> Your goal
Write the listing below out again exactly, dropping the images.

> Study material
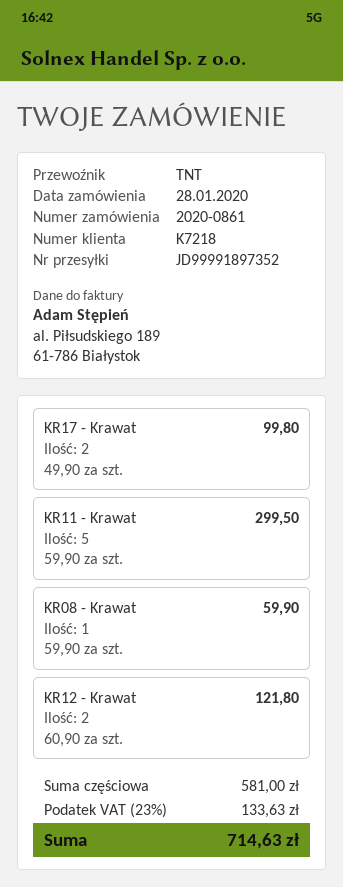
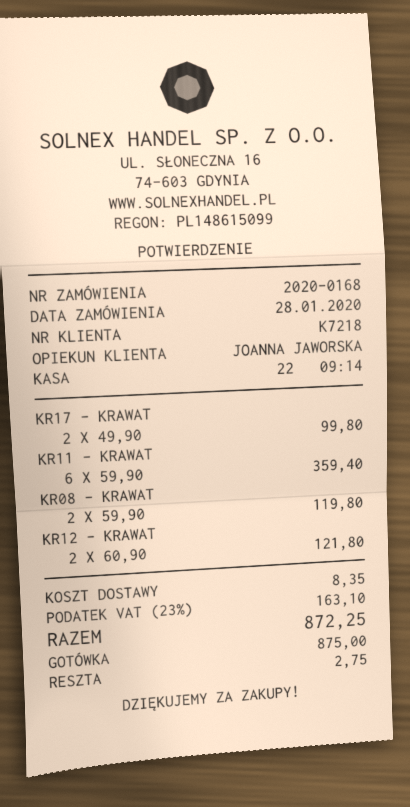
order number: 2020-0861 -> 2020-0168
KR11 - Krawat: 5 x 59.90 = 299.50 -> 6 x 59.90 = 359.40
KR08 - Krawat: 1 x 59.90 = 59.90 -> 2 x 59.90 = 119.80
shipping: none -> 8.35
tax: 23% = 133.63 -> 23% = 163.10
total: 714.63 -> 872.25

> Output
order number: 2020-0861 -> 2020-0168
KR11 - Krawat: 5 x 59.90 = 299.50 -> 6 x 59.90 = 359.40
KR08 - Krawat: 1 x 59.90 = 59.90 -> 2 x 59.90 = 119.80
shipping: none -> 8.35
tax: 23% = 133.63 -> 23% = 163.10
total: 714.63 -> 872.25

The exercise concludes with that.